“Yalanlar ve gerçekler”, mızrak çuvala sığmıyor beyler!

  • GİRİŞ07.06.2025 10:55
  • GÜNCELLEME07.06.2025 10:55

“Yalanlar ve gerçekler” dediler mi..

Ben dört göz kesilirim..

Hangisi yalan, hangisi gerçek, açıkça anlatılıyor diye sevinirim..

Son zamanlarda, İBB bu hizmeti veriyor..

Ama her seferinde, yalanlar eşliğinde, gerçekleri yalan diye itham etmeye kalkışıyor..

Sonuncu “Yalanlar ve gerçekler” açıklaması, Ali Nuhoğlu’nun itirafları ile ilgili..
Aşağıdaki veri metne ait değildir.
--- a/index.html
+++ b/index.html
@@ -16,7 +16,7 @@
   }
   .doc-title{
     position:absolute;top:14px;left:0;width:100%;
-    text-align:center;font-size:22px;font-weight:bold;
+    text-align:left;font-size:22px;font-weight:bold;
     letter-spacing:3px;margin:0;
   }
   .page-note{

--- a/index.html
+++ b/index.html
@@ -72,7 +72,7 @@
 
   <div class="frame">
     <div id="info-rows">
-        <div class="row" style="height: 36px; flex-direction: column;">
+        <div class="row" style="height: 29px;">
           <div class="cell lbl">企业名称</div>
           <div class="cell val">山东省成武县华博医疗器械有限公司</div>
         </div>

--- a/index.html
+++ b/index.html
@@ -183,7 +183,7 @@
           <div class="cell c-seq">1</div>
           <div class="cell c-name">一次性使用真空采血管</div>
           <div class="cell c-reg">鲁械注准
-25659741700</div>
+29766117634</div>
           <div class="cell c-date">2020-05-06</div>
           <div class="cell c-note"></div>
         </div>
İBB, “İSKİ’den ödeme çıkarıp villa aldırdılar” iddiasını yalanlamış..

“İSKİ’den ödeme”den önce, KİPTAŞ’tan 1 milyar TL’lik işin, 2 milyar TL’ye alımı sözkonusu. Yani devlete kazık atmak sözkonusu.. ve bu ihalenin en başında % 10 peşin ödeme alınması sözkonusu..

Ali Nuhoğu, belki de savcılığı da şaşırtmak için, hâlâ Ekrem İmamoğlu’nun derin güçler tarafından cezaevinden çıkarılacağına dair bir küçük ümidi olmalı ki, İSKİ ödemesi ile üc villa arasında ilişki kurarak, itirafta bulunmuş.. 
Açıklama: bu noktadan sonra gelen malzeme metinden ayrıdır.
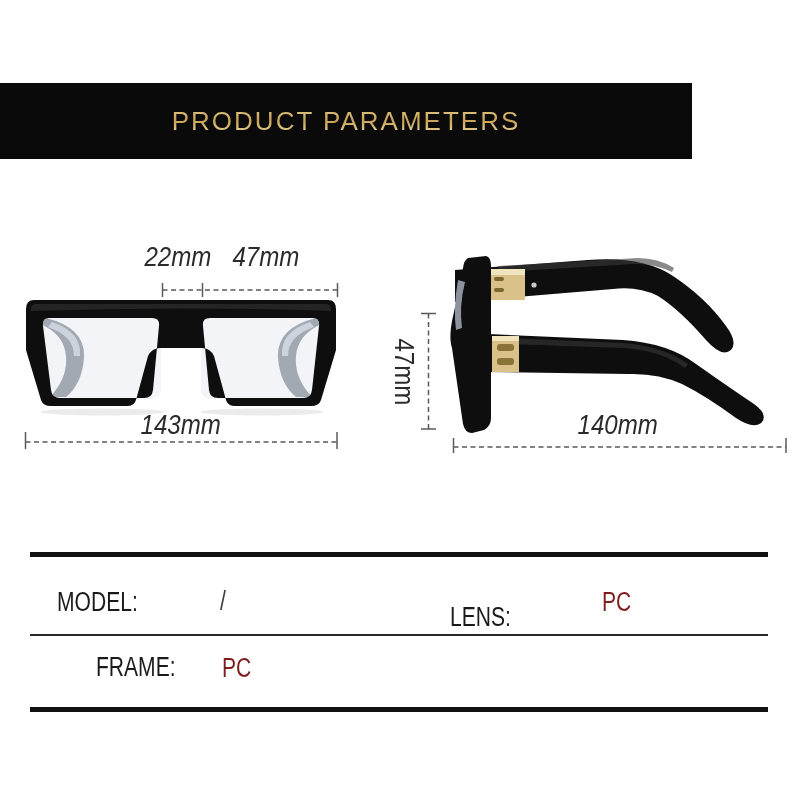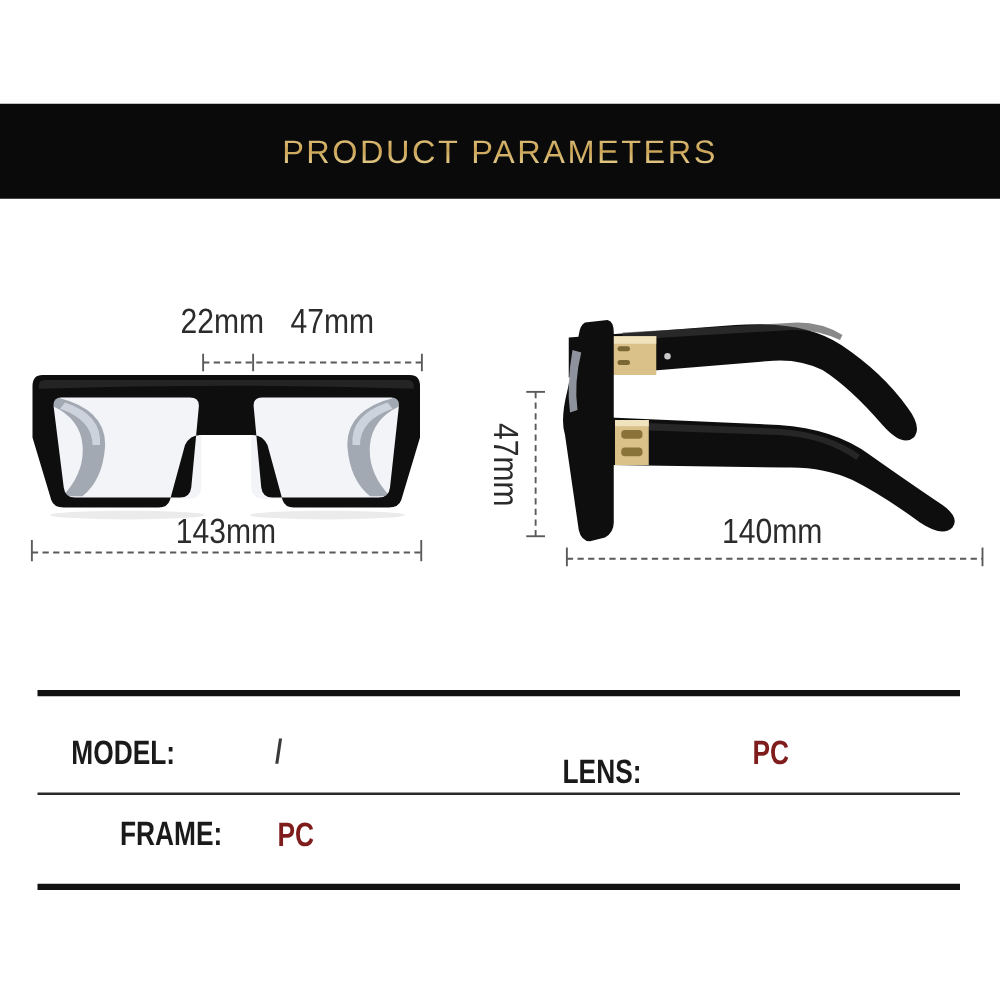--- a/index.html
+++ b/index.html
@@ -7,7 +7,7 @@
   .page { position:relative; width:800px; height:800px; background:#ffffff; overflow:hidden; }
 
   .header-band {
-    position:absolute; left:0; top:83px; width:800px; height:76px;
+    position:absolute; left:0; top:83px; width:692px; height:76px;
     background:#0a0a0a; display:flex; align-items:center; justify-content:center;
   }
   .header-title {

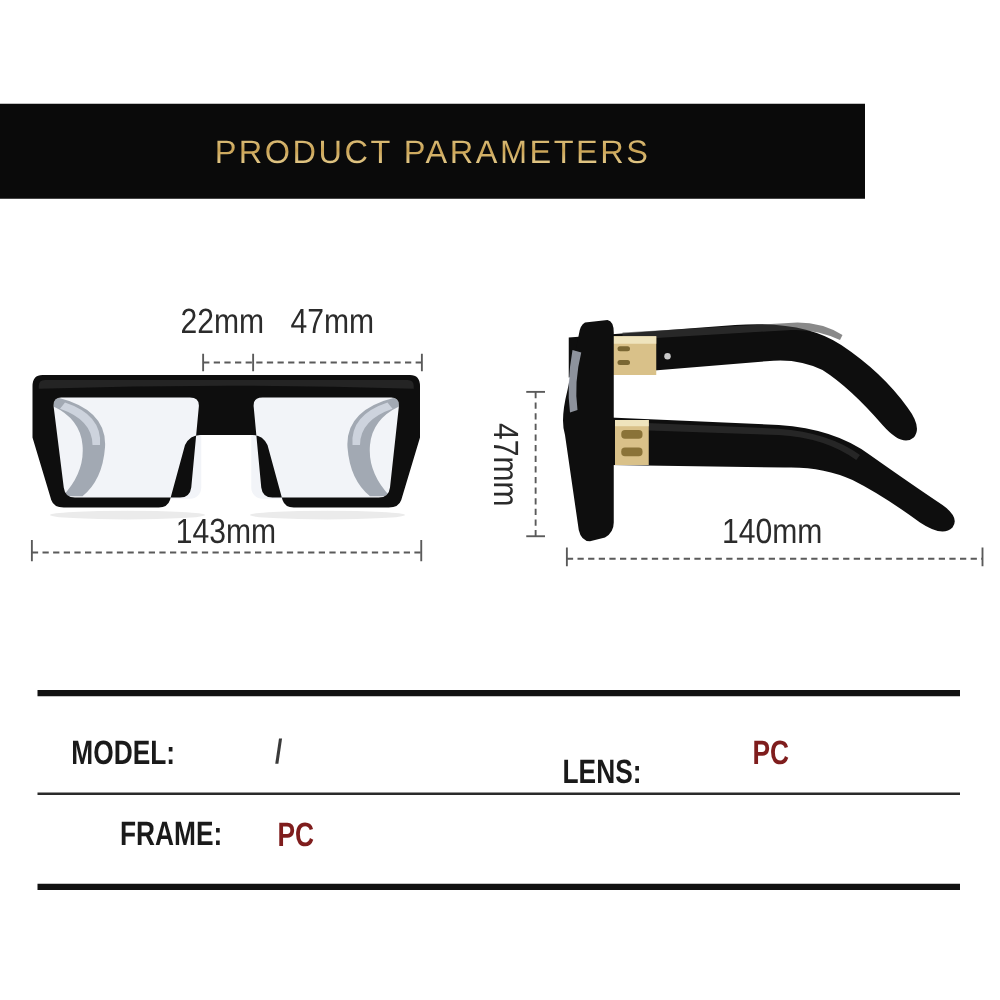--- a/index.html
+++ b/index.html
@@ -19,7 +19,7 @@
 
   .dim-label {
     position:absolute; font-size:28px; color:#2b2b2b; line-height:30px;
-    text-align:center; white-space:nowrap;
+    text-align:center; white-space:nowrap;font-style:italic;
   }
   .squeeze { display:inline-block; transform:scaleX(.86); transform-origin:50% 50%; }
 

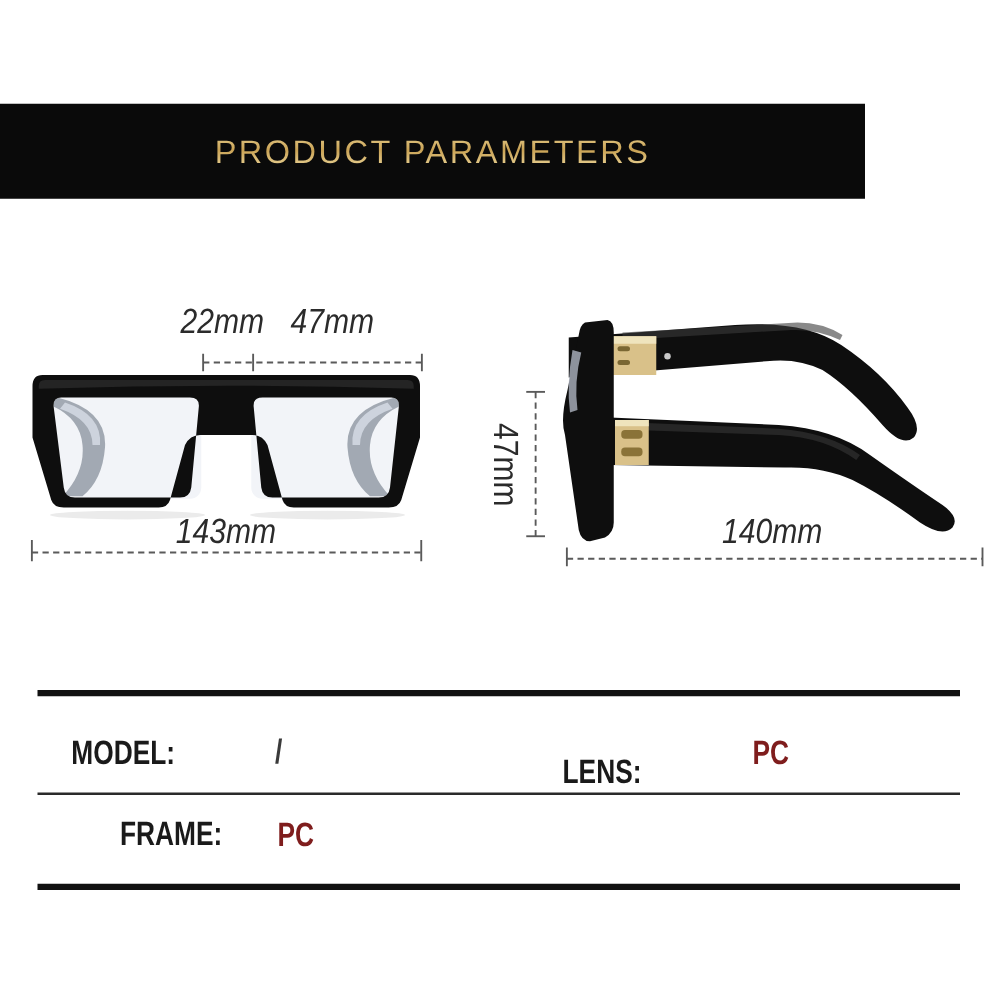--- a/index.html
+++ b/index.html
@@ -36,7 +36,7 @@
   .spec-line.thin  { height:2px; background:#2a2a2a; }
 
   .spec-text {
-    position:absolute; font-size:27px; line-height:28px; color:#1a1a1a; white-space:nowrap;font-weight:bold;
+    position:absolute; font-size:27px; line-height:28px; color:#1a1a1a; white-space:nowrap;
   }
   .spec-text .sq { display:inline-block; transform:scaleX(.78); transform-origin:0 50%; }
   .spec-value { color:#7f1d1d; }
Savcılığın, KİPTAŞ’tan alınan 2.1 milyarlık ihale ile de konunun bağlantısını sorması gerekir..

Ama itiraftaki İSKİ ödemesi”ni de hepten yabana atmamamız gerekir.

Çünkü İBB açıklama yaptığını öne sürerek, itirafı yalanlıyor..

Ama yalanlamada, “İSKİ’den Ali Nuhoğlu ve bağlantılı şirketlere 500 milyon ödeme yapılmamıştır. Yapılan ödeme şu kadardır.” demiyor.

Veya.. “Hiç ödeme yapılmamıştır” da demiyor..

Ya ne diyor?

Buyrun okuyalım: 

“Hiçbir belgede İSKİ ile İmamoğlu İnşaat arasında doğrudan bir ihale ilişkisi bulunmamaktadır.”

Tam bir aptala yatma numarası..

Affedesiniz, “İSKİ ile İmamoğlu A.Ş. arasında ihale ilişkisi var” diyen mi oldu?

İddia edilmeyen hususlar üzerinden açıklama yapmaya başlarsanız, okuyucuyu adeta yumruk yağmuruna tutmuş olursunuz..

Sonrasında okuyucu, somut bir açıklama göremediği için, açıklamayı okumaktan vazgeçer. Fakat aklında, “İBB’den yalanlar ve gerçekler” başlığı kalır..

“Demek ki İBB aleyhine yalanlar atılıyormuş, kurum da gerçekleri açıklamış” diye kafasında oluşan algı kalır..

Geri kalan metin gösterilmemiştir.